Securities to be registered pursuant to Section 12(b) of the Act:

 Title of Each Class                             Name of Each Exchange on Which
 to be so Registered                             Each Class is to be Registered
 -------------------                             ------------------------------
 
             NONE                                              NONE
- ---------------------------------             --------------------------------- 

_________________________________             _________________________________

Securities to be registered pursuant to Section 12(g) of the Act:
 

                       Warrants to Purchase Common Stock
- --------------------------------------------------------------------------------
                               (Title of Class)
<PAGE>
 
Item 1.  Description of Registrant's Securities to be Registered.
         ------------------------------------------------------- 

    At a special meeting ("Special Meeting") of the Stockholders of Houston
Biotechnology Incorporated ("HBI") to be held on February 27, 1997, holders of
record as of January 24, 1997, of common stock, par value $0.01 per share, of
HBI ("HBI Common Stock) will consider and vote upon a plan of merger in
accordance with the Agreement and Plan of Merger dated December 18, 1996
("Merger Agreement") among HBI, the Registrant, and Medarex Acquisition Corp., a
Delaware corporation and a wholly-owned subsidiary of the Registrant ("Merger
Sub"), pursuant to which (i) Merger Sub shall be merged with and into HBI
("Merger") with HBI being the surviving corporation and resulting in HBI being a
wholly-owned subsidiary of the Registrant, and (ii) each share of HBI Common
Stock shall be converted into the right to receive 0.182 (the "Exchange Ratio")
shares of Medarex common stock, par value $0.01 per share ("Medarex Common
Stock").  As part of the Merger, all of the outstanding warrants to acquire HBI
Common Stock (the "HBI Warrants") issued pursuant to the Warrant Agreement dated
May 24, 1993, between HBI and Mellon Securities Trust Company, as Warrant Agent
(the "Warrant Agreement"), a copy of which agreement has been filed as an
exhibit to this Registration Statement, will be assumed by the Registrant.
Consequently, after the effective date of the Merger (the "Effective Time"), HBI
Warrants will be exercisable into such number of shares of Medarex Common Stock
equal to the number of shares of HBI Common Stock subject to such HBI Warrant
immediately prior to the Effective Time multiplied by the Exchange Ratio and the
exercise price shall be equal to the exercise price of such HBI Warrant
immediately prior to the Effective Time divided by the Exchange Ratio. The
following summary of certain provisions of the warrants to purchase Medarex
Common Stock ("Warrants") and the Warrant Agreement does not purport to be
complete and is subject to, and is qualified in its entirety by reference to,
all of the provisions of the Warrant Agreement. Whenever particular provisions
or defined terms of the Warrants or Warrant Agreement are referred to, such
provisions or terms are incorporated herein by reference.

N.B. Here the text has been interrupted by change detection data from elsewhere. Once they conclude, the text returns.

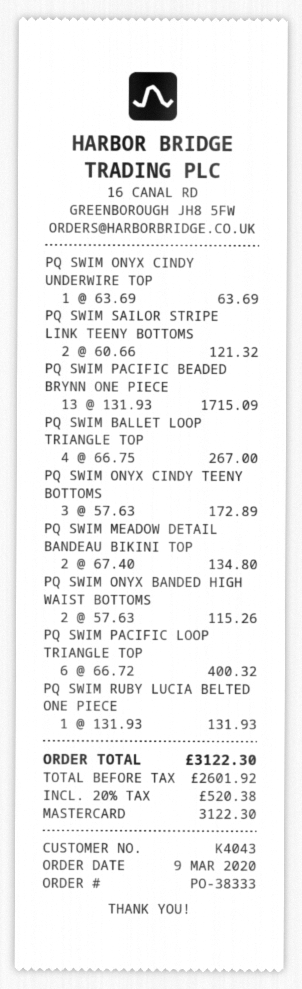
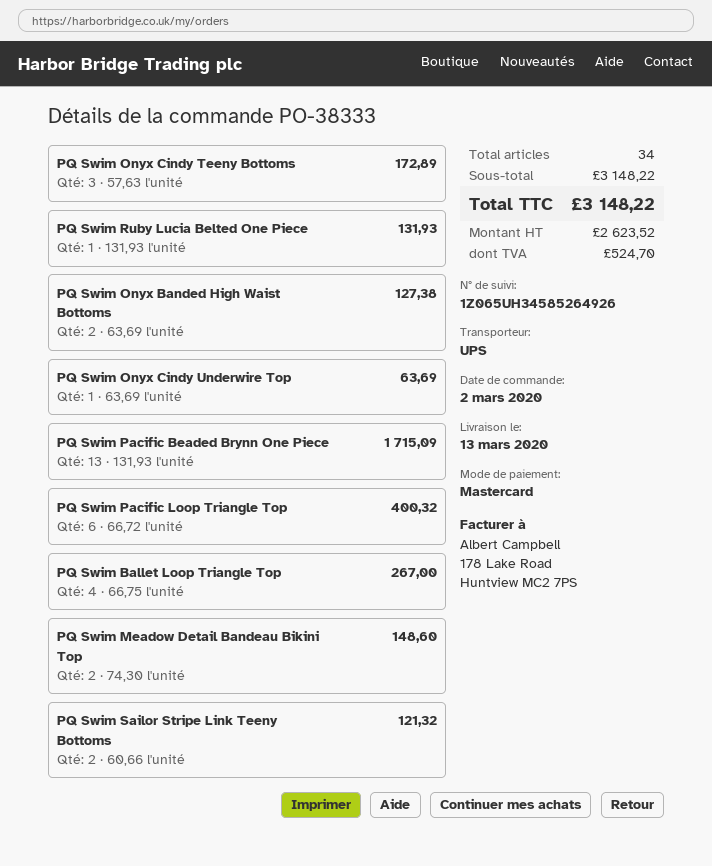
order date: 2020-03-09 -> 2020-03-02
PQ SWIM MEADOW DETAIL BANDEAU BIKINI TOP: 2 x 67.40 = 134.80 -> 2 x 74.30 = 148.60
PQ SWIM ONYX BANDED HIGH WAIST BOTTOMS: 2 x 57.63 = 115.26 -> 2 x 63.69 = 127.38
net: 2601.92 -> 2623.52
tax: 520.38 -> 524.70
total: 3122.30 -> 3148.22

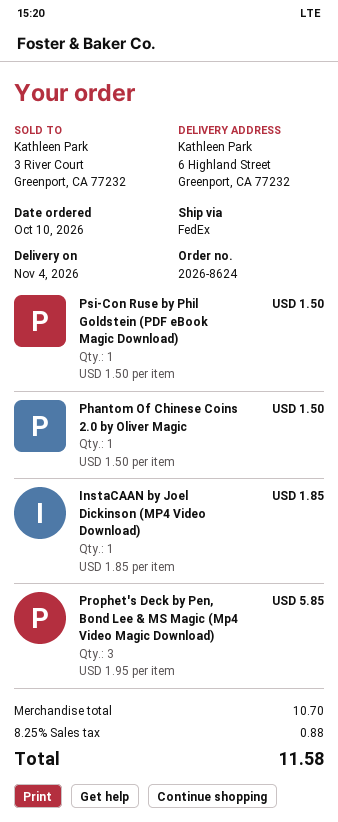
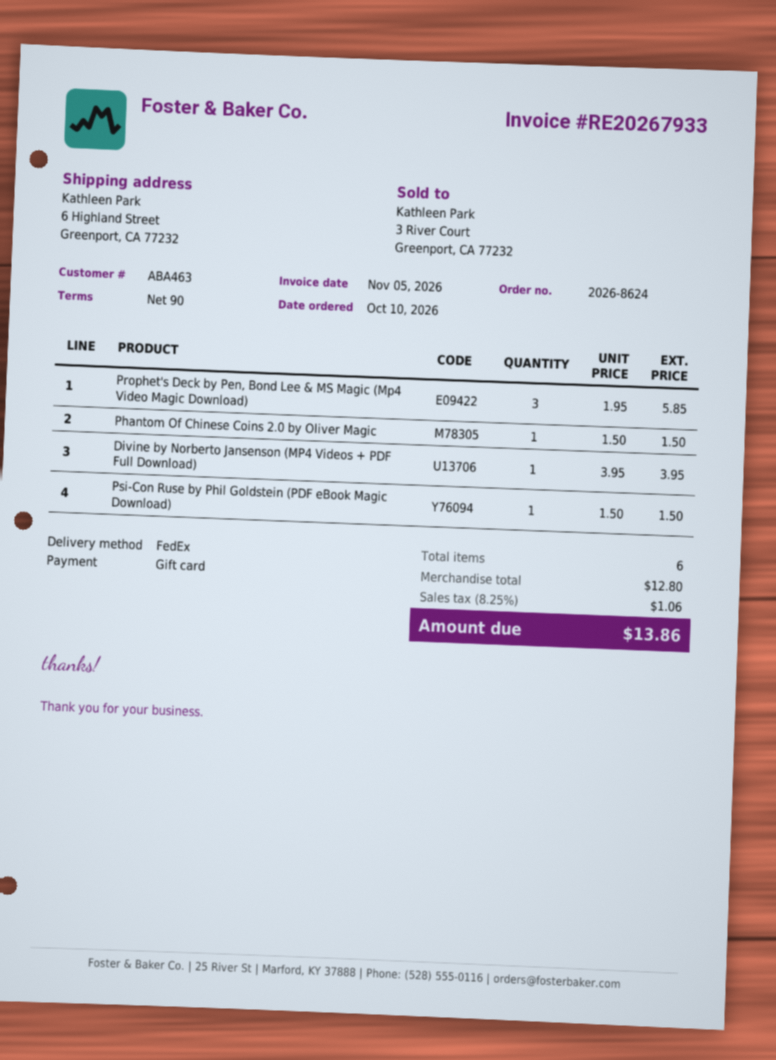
InstaCAAN by Joel Dickinson (MP4 Video Download): 1 x 1.85 = 1.85 -> none
Divine by Norberto Jansenson (MP4 Videos + PDF Full Download): none -> 1 x 3.95 = 3.95
subtotal: 10.70 -> 12.80
tax: 8.25% = 0.88 -> 8.25% = 1.06
total: 11.58 -> 13.86

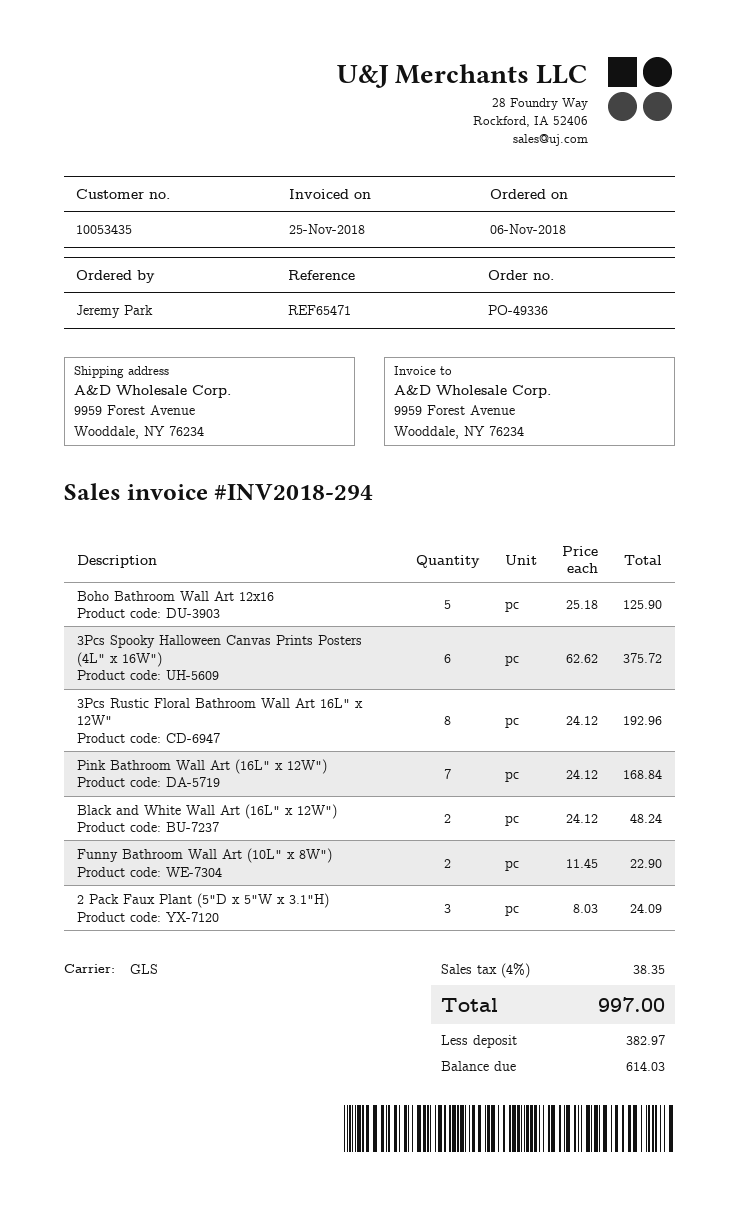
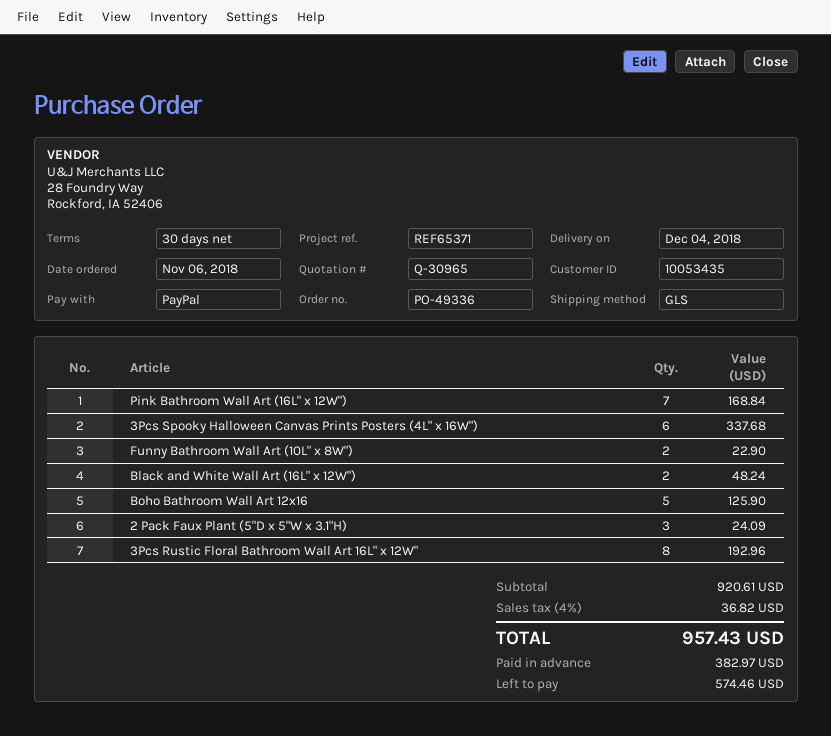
reference: REF65471 -> REF65371
3Pcs Spooky Halloween Canvas Prints Posters (4L" x 16W"): 6 for 375.72 -> 6 for 337.68
tax: 4% = 38.35 -> 4% = 36.82
total: 997.00 -> 957.43
balance: 614.03 -> 574.46

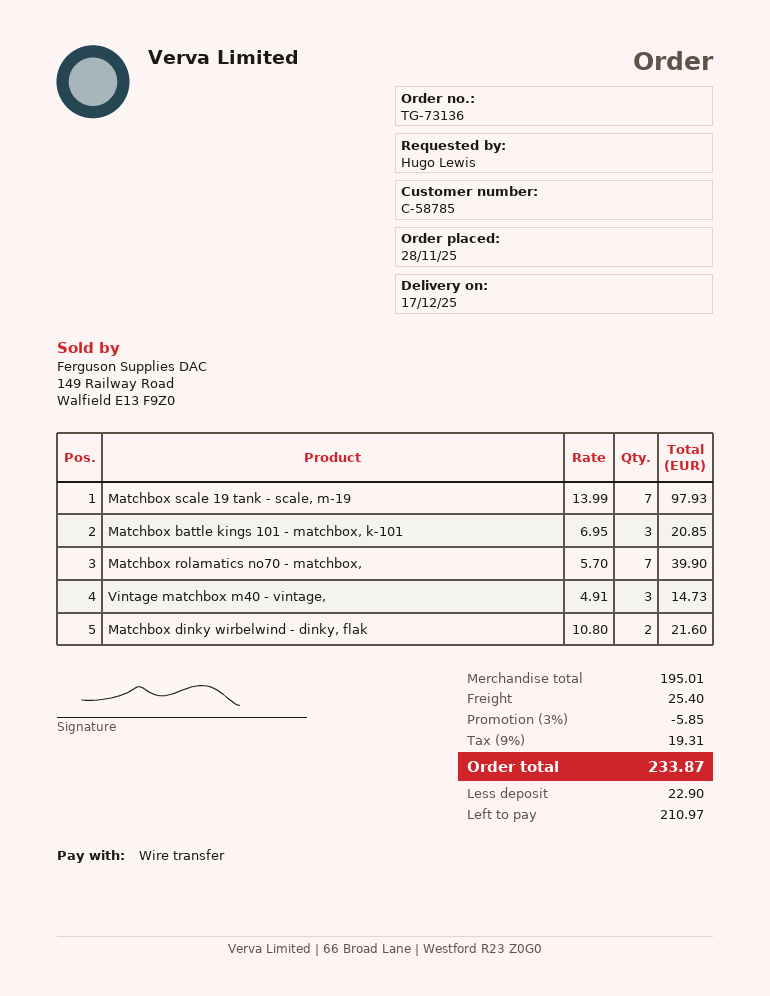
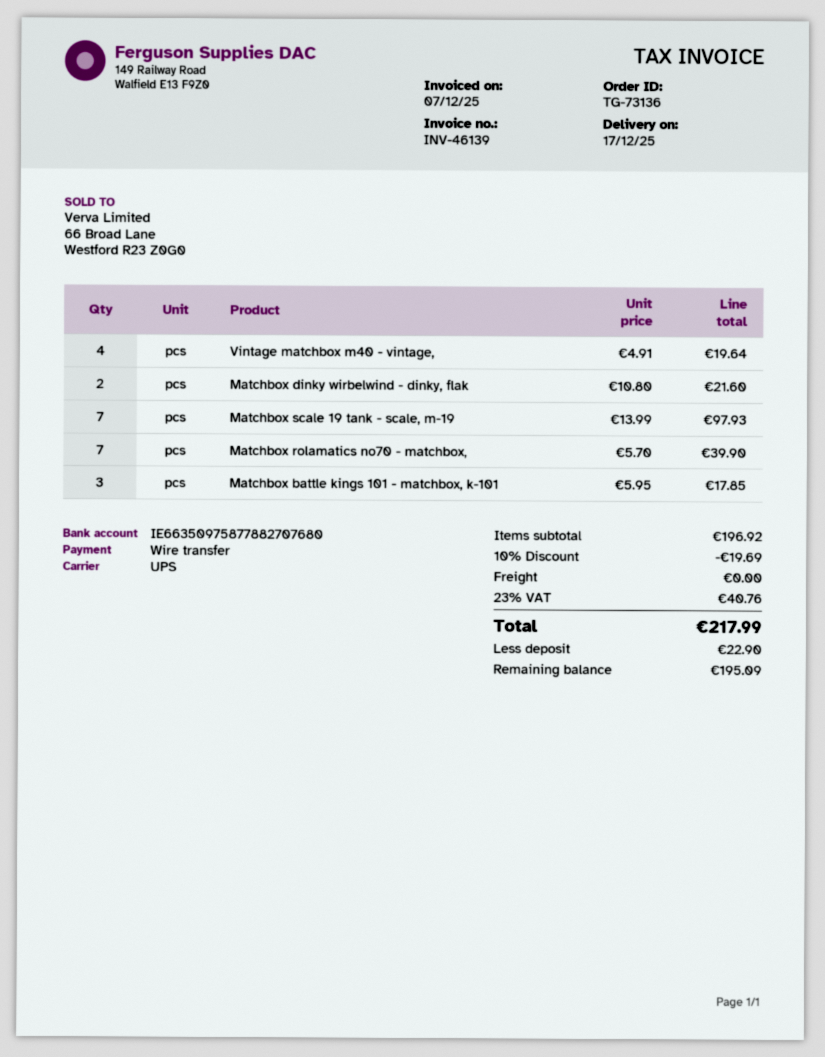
Matchbox battle kings 101 - matchbox, k-101: 3 x 6.95 = 20.85 -> 3 x 5.95 = 17.85
Vintage matchbox m40 - vintage,: 3 x 4.91 = 14.73 -> 4 x 4.91 = 19.64
subtotal: 195.01 -> 196.92
discount: 3% = 5.85 -> 10% = 19.69
shipping: 25.40 -> 0.00
tax: 9% = 19.31 -> 23% = 40.76
total: 233.87 -> 217.99
balance: 210.97 -> 195.09

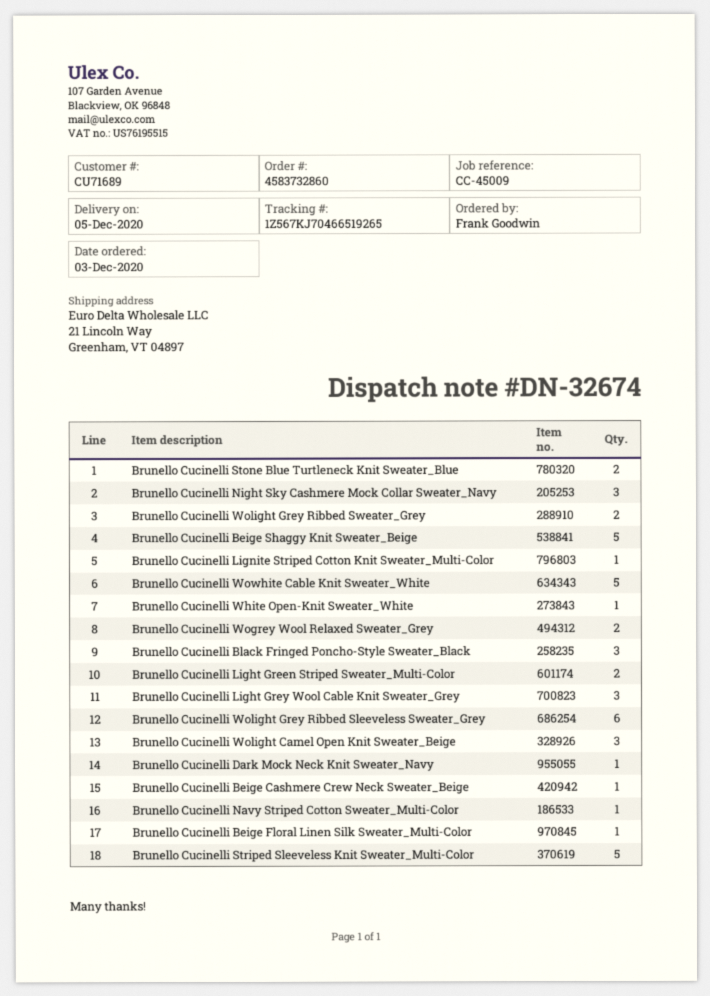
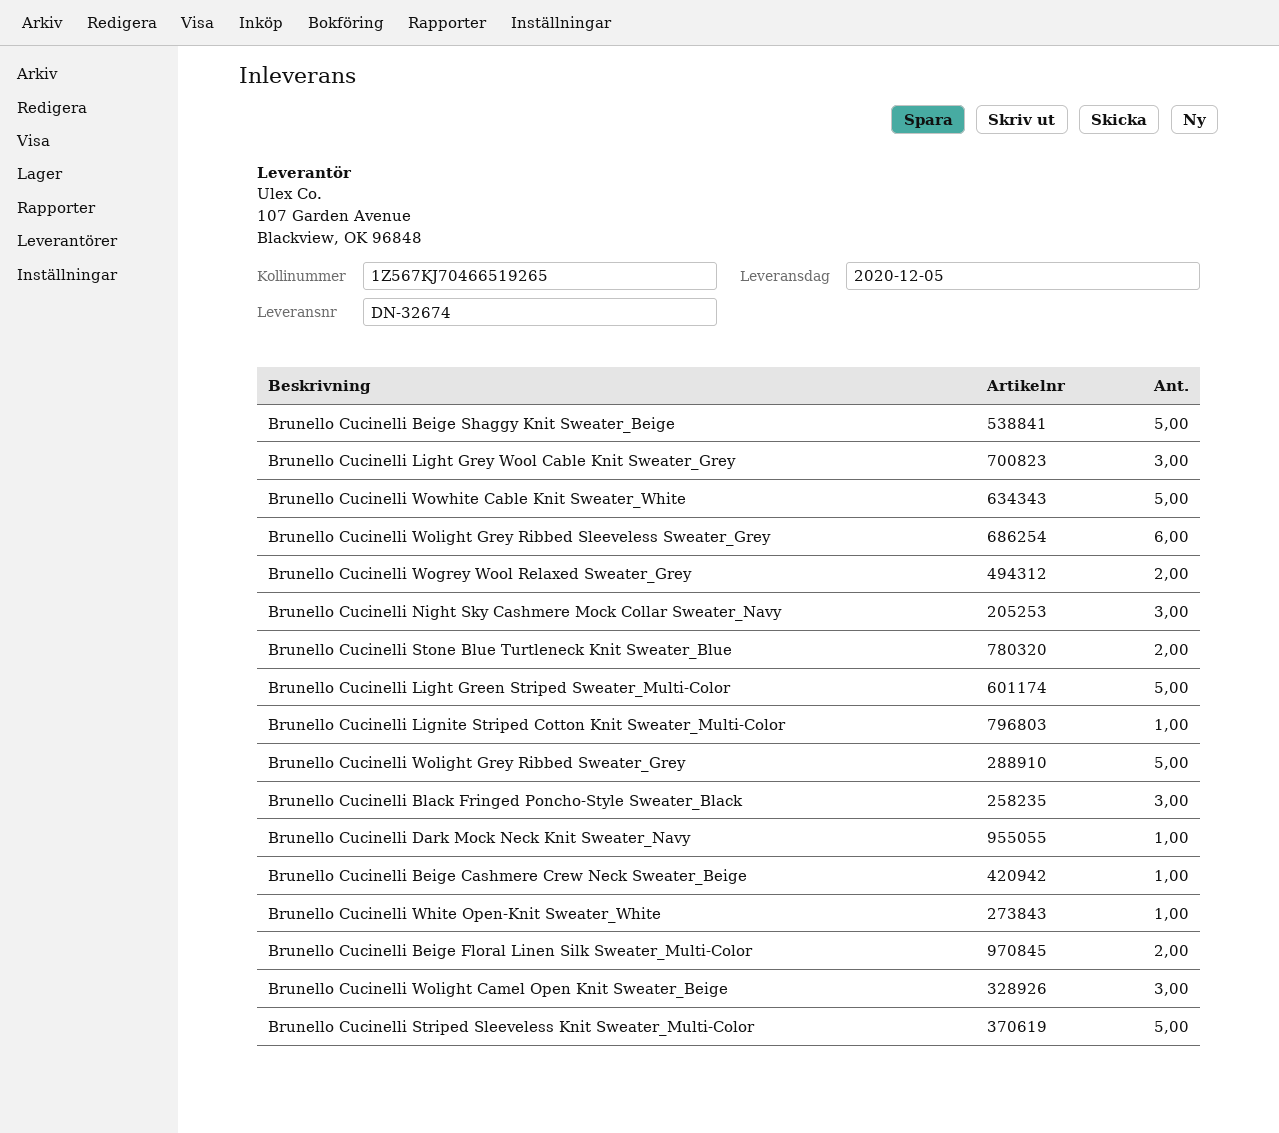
Brunello Cucinelli Wolight Grey Ribbed Sweater_Grey: 2 -> 5
Brunello Cucinelli Light Green Striped Sweater_Multi-Color: 2 -> 5
Brunello Cucinelli Navy Striped Cotton Sweater_Multi-Color: 1 -> none
Brunello Cucinelli Beige Floral Linen Silk Sweater_Multi-Color: 1 -> 2

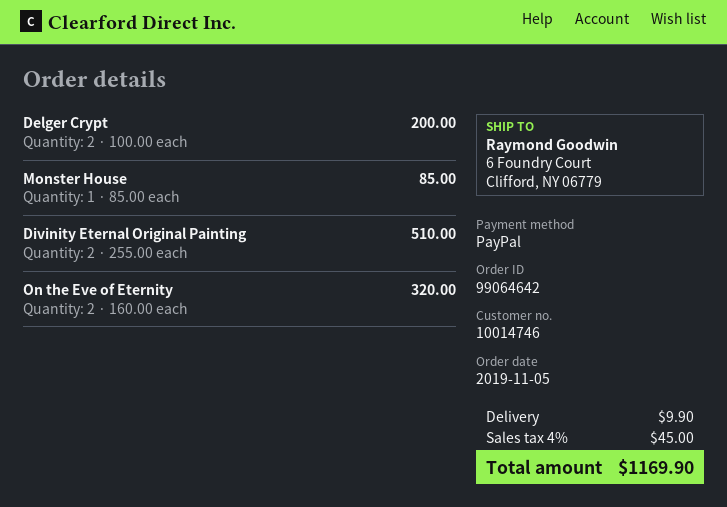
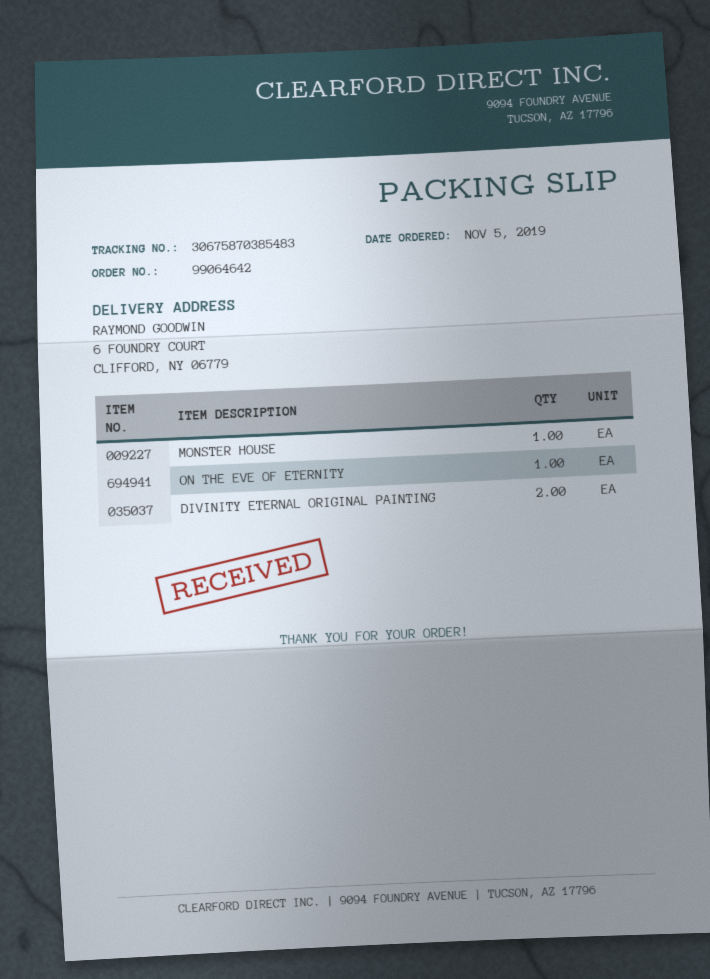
Delger Crypt: 2 -> none
On the Eve of Eternity: 2 -> 1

    General.  Each of the Warrants will entitle the holder to purchase one share
    -------                                                                     
of Medarex Common Stock at a price of $54.95 (the "Exercise Price"), subject to
adjustment in certain circumstances, commencing at the time of original issuance
of the Warrants and ending at 5:00 p.m., New York City time, on June 30, 1998
(the "Warrant Expiration Time").  Each Warrant not exercised prior to the
Warrant Expiration Time shall automatically become void and no longer
outstanding.  The Board of Directors of the Registrant, in its discretion, may
reduce the Exercise Price.

    Transfer.  Warrants may be presented for registration of transfer at the
    --------                                                                
Corporate Trust Office or agency of the Warrant Agent in the Borough of
Manhattan, the City of Nw York (the "Office").

    Exercise.  Prior to the Warrant Expiration Time (and provided that there is
    --------                                                                   
a current prospectus on file with the Securities and Exchange Commission and any
required filings have been made to comply with applicable state securities
laws), a Warrant may be exercised in whole or in part upon surrender to the
Warrant Agent at the Office of the Warrant Agent of the Warrants to be
exercised, together with a form of election to purchase on the reverse thereof
duly completed and signed, with signature guaranteed, and upon payment to the
Warrant Agent, for the account of the Registrant, of the Exercise Price by
certified check payable to the order of the Registrant.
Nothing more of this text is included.